Kris Snibbe/Harvard Staff Photographer

In one lab in December, the CRLS students isolated their own DNA (their results were sent out for sequencing, and reports returned to them several days later for analysis). In another, the students produced a red fluorescent protein — used in the field for in vivo imaging — with common biotech tools.

Alia Qatarneh, the site coordinator of the ABE program at Harvard, leads teacher ABE workshops, training, and student labs. Qatarneh said she is particularly excited that the program was just implemented at her alma mater, Boston Latin School, where she was able to teach an ABE lab to four advanced placement biology classes last fall.

“It was amazing to go back to Boston Latin and think of my own experience as a high school student. I was so into science and loved hands-on things, but didn’t take AP biology because I was scared,” she said. “If I were a high school student and I had a chance to hold pipettes, to change the genetic makeup of bacteria to make it glow in the dark, how cool would that be?”

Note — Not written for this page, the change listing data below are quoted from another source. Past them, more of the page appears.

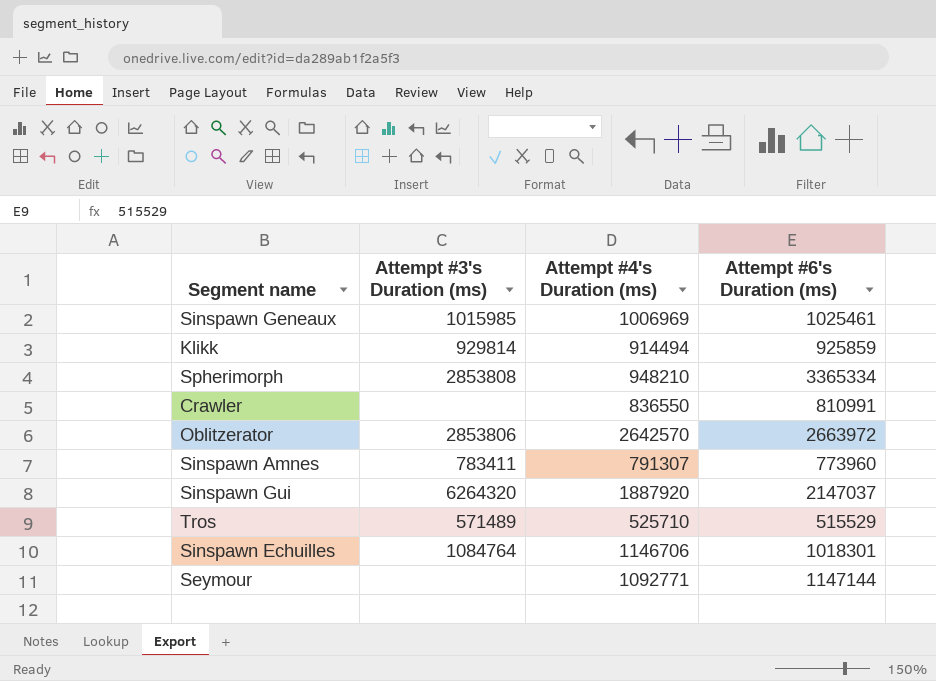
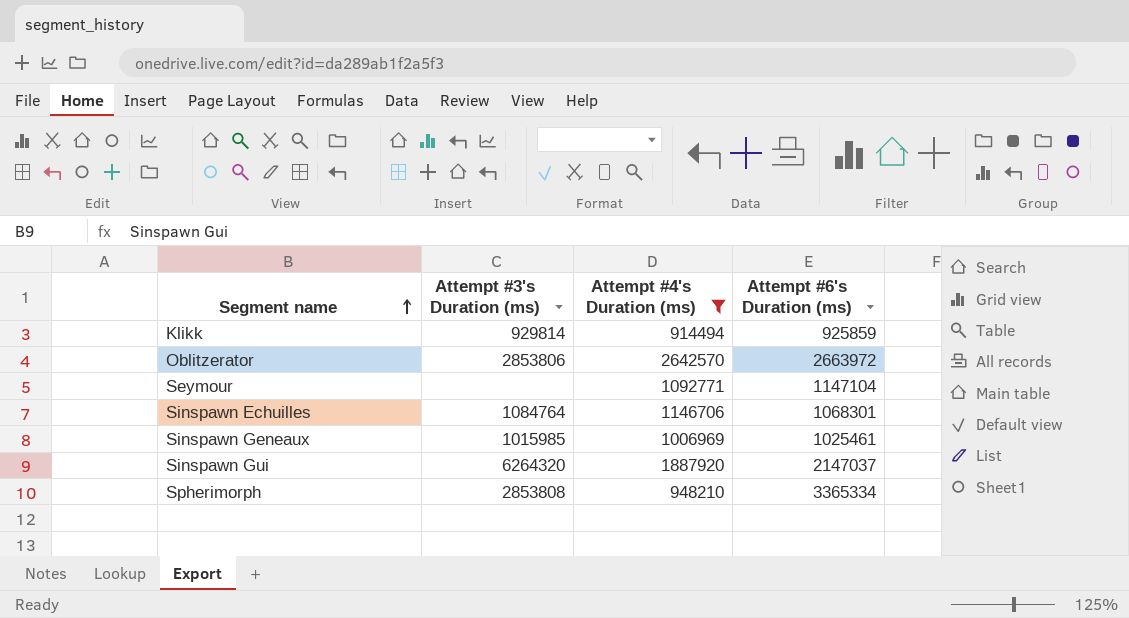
filter: none -> Attempt #4's Duration (ms) >= 914494
row order: none -> Segment name ascending
Seymour | Attempt #6's Duration (ms): 1147144 -> 1147104
Sinspawn Echuilles | Attempt #6's Duration (ms): 1018301 -> 1068301

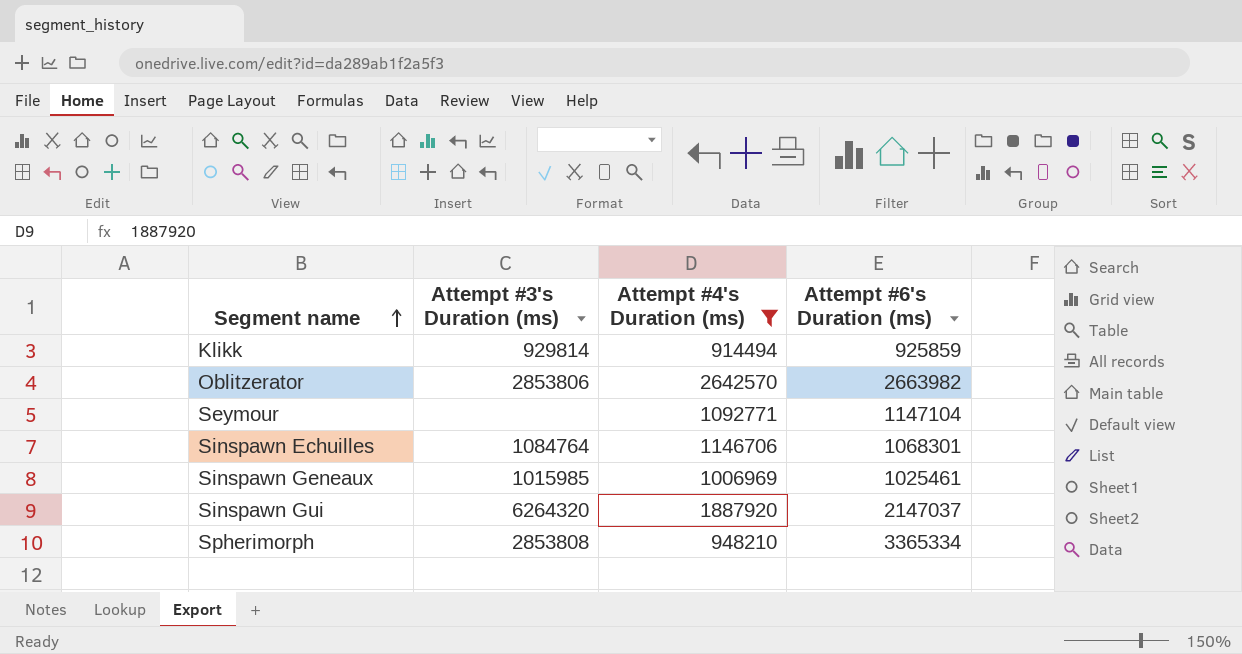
Oblitzerator | Attempt #6's Duration (ms): 2663972 -> 2663982

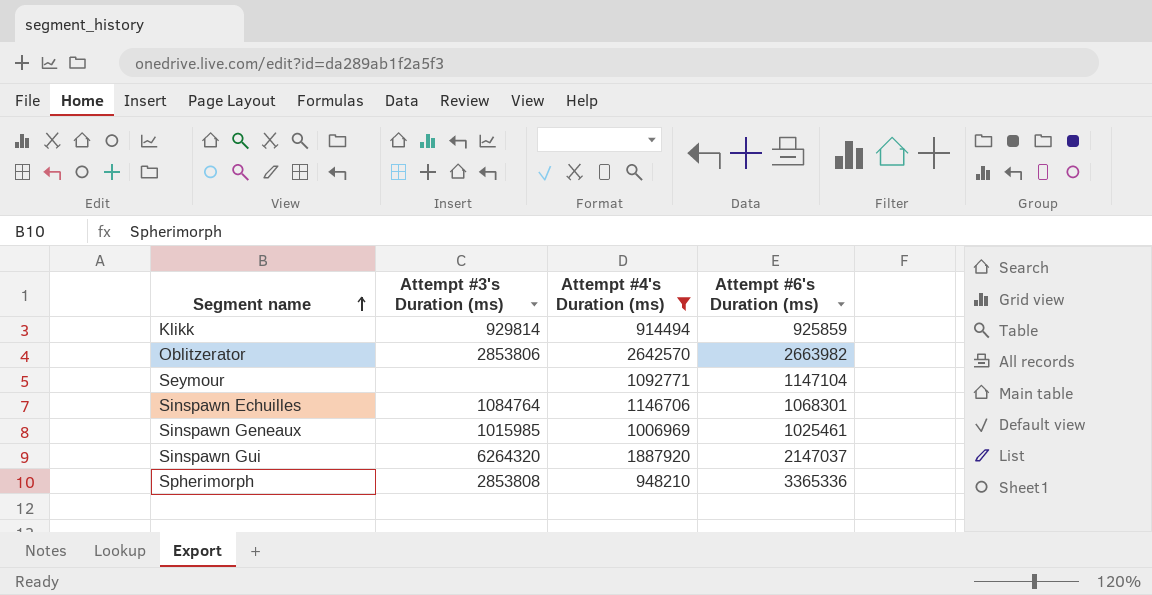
Spherimorph | Attempt #6's Duration (ms): 3365334 -> 3365336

An assessment by the nonprofit research firm WestEd found that the ABE program substantially adds to students’ knowledge of biotechnology, and increases their interest and confidence in their scientific abilities. The program is open and for free participating high school biology students, including those with learning disabilities, and even those without an interest in science.

“Students may say, ‘Wow biotech, I didn’t know that this field existed. I thought that if I liked science I had to be a doctor, and now I have this whole different path in front of me,’” Qatarneh said.

Arocho said her students love going to Harvard, seeing what the labs look like, and doing their work there. “Alia always starts by telling them that this is the exact same lab that the Harvard freshman are doing, and the exact same place, so they do get excited about that,” she said.

CRLS junior Peter Fulweiler, one of Arocho’s students, said the best part is taking what he learned in the classroom and putting it all together in the lab.

“I love the hands-on part of this. It’s really interesting, because it’s not like we are reading instructions; we are making an attempt to actually understand what we are learning by doing it,” he said. “The bonus is that we get to find out where we are from on our mothers’ side.”

Science teacher Lawrence Spezzano is one of 10 instructors at Boston Latin now implementing the ABE program. He said it allows for flexibility and differentiation, and enhances learning opportunities as well as classroom logistics.

“The program was perfect. As an AP biology teacher struggling to fit more labs and biotechnology into a time-constrained curriculum, the mapped-out process is creative and engaging to both me and my students,” Spezzano said.

Kerri Sands, a junior at CRLS, said she has always dreamed of being a geneticist. She wants to eventually change the future of medicine, and now feels like she can.

“I just love the science of this, the lab is like my home. I love the whole experience of everything from the micro pipetting to the centrifuging. I love it all,” she said. “This has made my passion for science even stronger.”